**YOUR TASK:**
Each line below must be reproduced exactly as it stands. Pictures stay out of the copy.

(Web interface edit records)
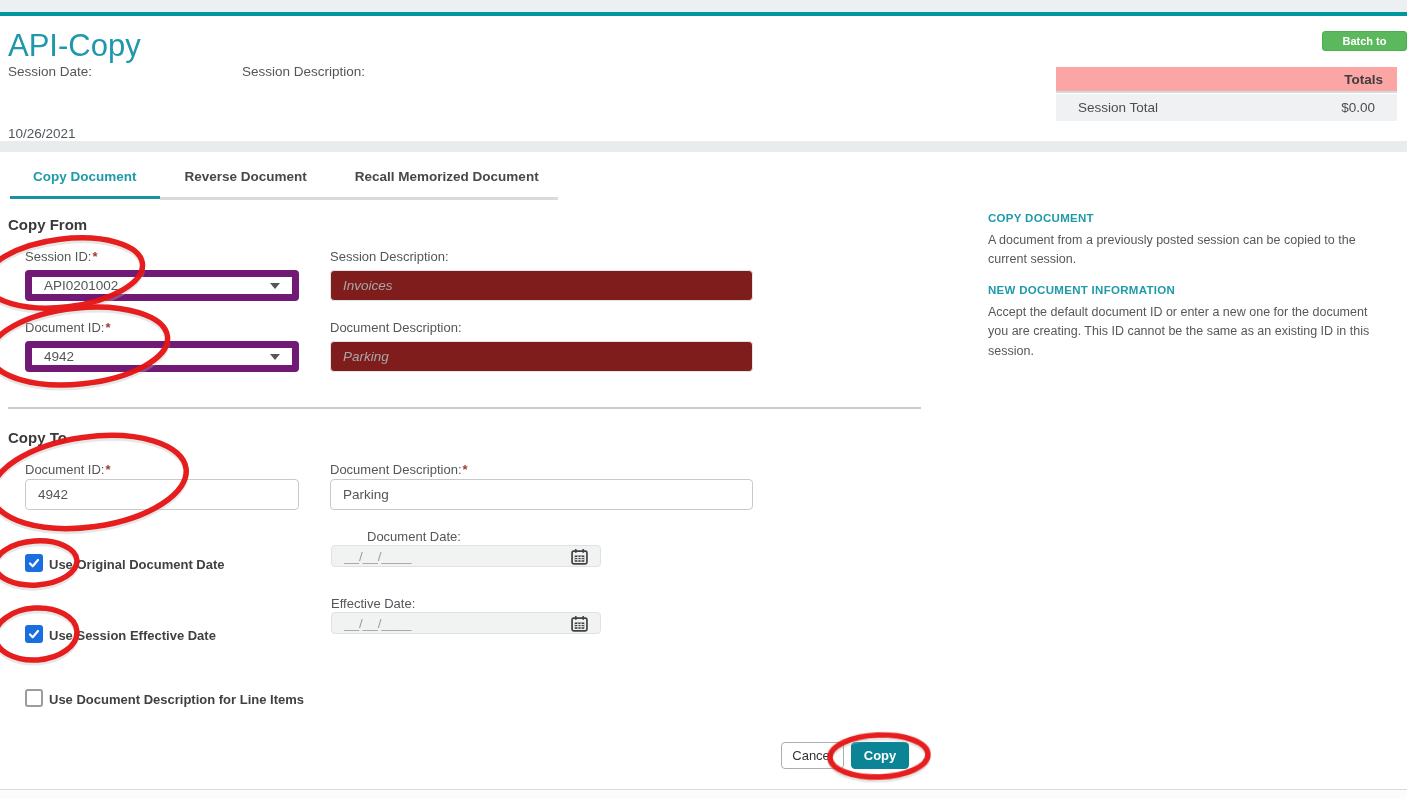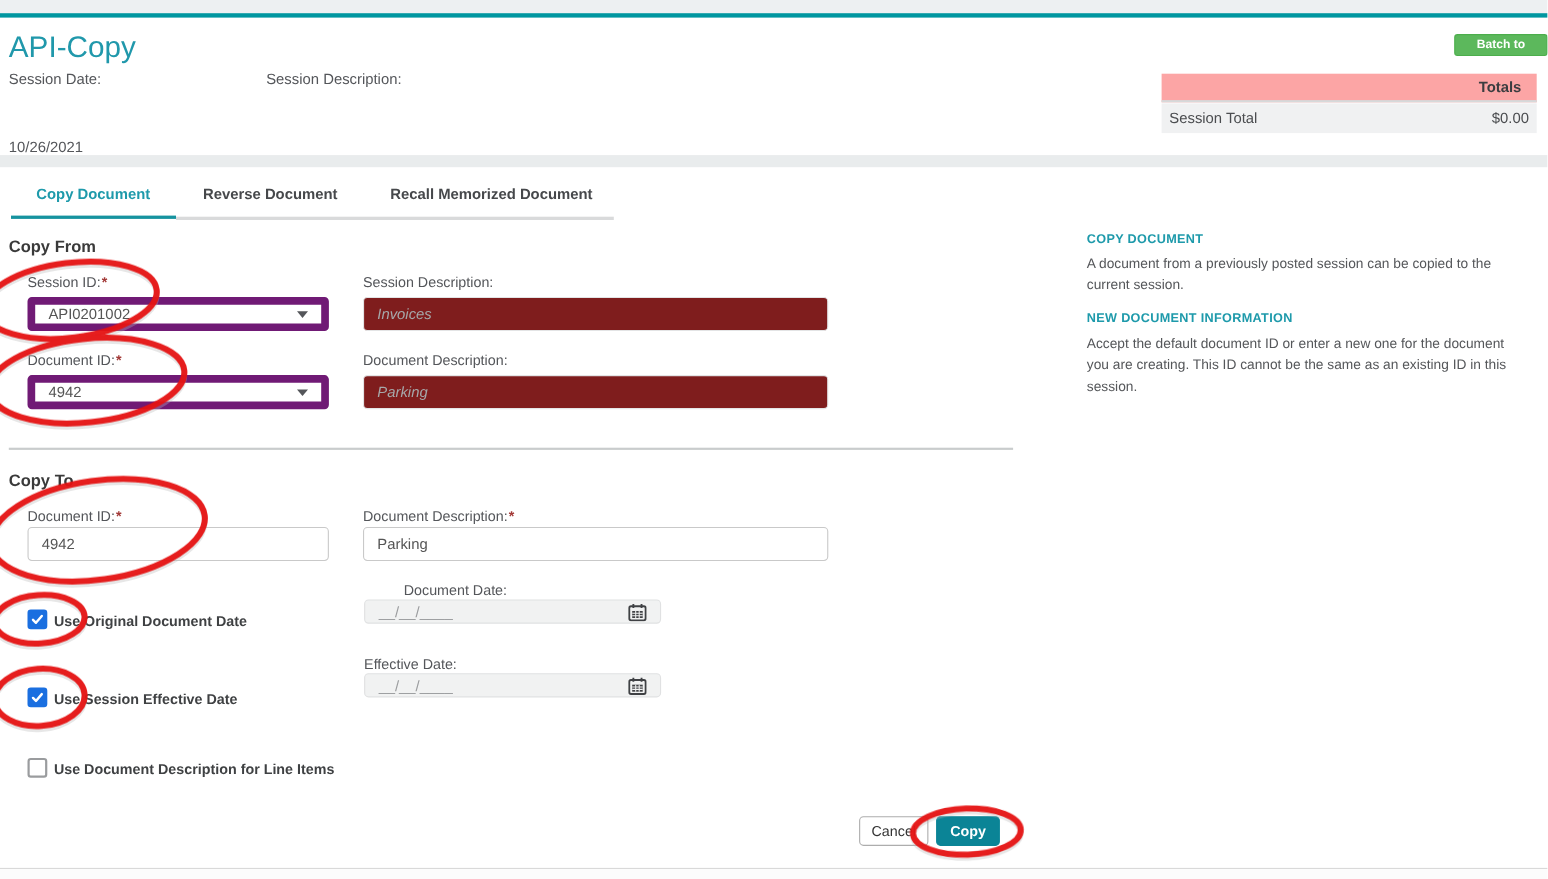--- a/index.html
+++ b/index.html
@@ -3,32 +3,32 @@
 <meta charset="utf-8">
 <style>
   * { margin:0; padding:0; box-sizing:border-box; }
   html,body { background:#fff; }
   body { font-family:"Liberation Sans","DejaVu Sans",sans-serif; color:#4b4d50; }
   .page { position:relative; width:1407px; height:799px; background:#fff; overflow:hidden; }
 
   .top-strip { position:absolute; left:0; top:0; width:1407px; height:12px; background:#edf0f2; }
   .teal-bar  { position:absolute; left:0; top:12px; width:1407px; height:4px; background:#0096a0; }
 
-  .page-title { position:absolute; left:8px; top:28px; font-size:27px; font-weight:400; color:#2098ab; }
+  .page-title { position:absolute; left:8px; top:28px; font-size:31px; font-weight:400; color:#2098ab; }
   .hdr-label  { position:absolute; font-size:13.5px; color:#54565a; }
   .hdr-value  { position:absolute; font-size:13.5px; color:#54565a; }
 
   .batch-btn { position:absolute; left:1322px; top:31px; height:20px; padding:0 8px;
                background:#5cb85c; border:1px solid #4cae4c; border-radius:3px;
                color:#fff; font-size:11px; font-weight:bold; line-height:18px; cursor:pointer; }
 
   .totals { position:absolute; left:1056px; top:67px; width:341px; font-size:13.5px; }
   .totals-header { background:#fca5a5; border-bottom:2px solid #d6d9da; padding:5px 14px 4px;
                    font-weight:bold; color:#3b3d40;text-align:right; }
-  .totals-row { background:#f0f1f2; margin-top:1px; padding:6px 7px; display:flex;
+  .totals-row { background:#f0f1f2; margin-top:1px; padding:6px 22px; display:flex;
                 justify-content:space-between; color:#4b4d50; }
 
   .gray-band { position:absolute; left:0; top:141px; width:1407px; height:11px; background:#e9eced; }
 
   .tabs { position:absolute; left:33px; top:169px; display:flex; gap:48px;
           font-size:13.5px; font-weight:600; color:#46484b; }
   .tab { cursor:pointer; white-space:nowrap; }
   .tab.active { color:#1e9aab; }
   .tab-underline-active { position:absolute; left:10px; top:196px; width:150px; height:3px; background:#16939f; }
   .tab-underline-rest   { position:absolute; left:160px; top:197px; width:398px; height:3px; background:#d9dadb; }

**SOLUTION TO THIS TASK:**
--- a/index.html
+++ b/index.html
@@ -3,32 +3,32 @@
 <meta charset="utf-8">
 <style>
   * { margin:0; padding:0; box-sizing:border-box; }
   html,body { background:#fff; }
   body { font-family:"Liberation Sans","DejaVu Sans",sans-serif; color:#4b4d50; }
   .page { position:relative; width:1407px; height:799px; background:#fff; overflow:hidden; }
 
   .top-strip { position:absolute; left:0; top:0; width:1407px; height:12px; background:#edf0f2; }
   .teal-bar  { position:absolute; left:0; top:12px; width:1407px; height:4px; background:#0096a0; }
 
-  .page-title { position:absolute; left:8px; top:28px; font-size:27px; font-weight:400; color:#2098ab; }
+  .page-title { position:absolute; left:8px; top:28px; font-size:31px; font-weight:400; color:#2098ab; }
   .hdr-label  { position:absolute; font-size:13.5px; color:#54565a; }
   .hdr-value  { position:absolute; font-size:13.5px; color:#54565a; }
 
   .batch-btn { position:absolute; left:1322px; top:31px; height:20px; padding:0 8px;
                background:#5cb85c; border:1px solid #4cae4c; border-radius:3px;
                color:#fff; font-size:11px; font-weight:bold; line-height:18px; cursor:pointer; }
 
   .totals { position:absolute; left:1056px; top:67px; width:341px; font-size:13.5px; }
   .totals-header { background:#fca5a5; border-bottom:2px solid #d6d9da; padding:5px 14px 4px;
                    font-weight:bold; color:#3b3d40;text-align:right; }
-  .totals-row { background:#f0f1f2; margin-top:1px; padding:6px 7px; display:flex;
+  .totals-row { background:#f0f1f2; margin-top:1px; padding:6px 22px; display:flex;
                 justify-content:space-between; color:#4b4d50; }
 
   .gray-band { position:absolute; left:0; top:141px; width:1407px; height:11px; background:#e9eced; }
 
   .tabs { position:absolute; left:33px; top:169px; display:flex; gap:48px;
           font-size:13.5px; font-weight:600; color:#46484b; }
   .tab { cursor:pointer; white-space:nowrap; }
   .tab.active { color:#1e9aab; }
   .tab-underline-active { position:absolute; left:10px; top:196px; width:150px; height:3px; background:#16939f; }
   .tab-underline-rest   { position:absolute; left:160px; top:197px; width:398px; height:3px; background:#d9dadb; }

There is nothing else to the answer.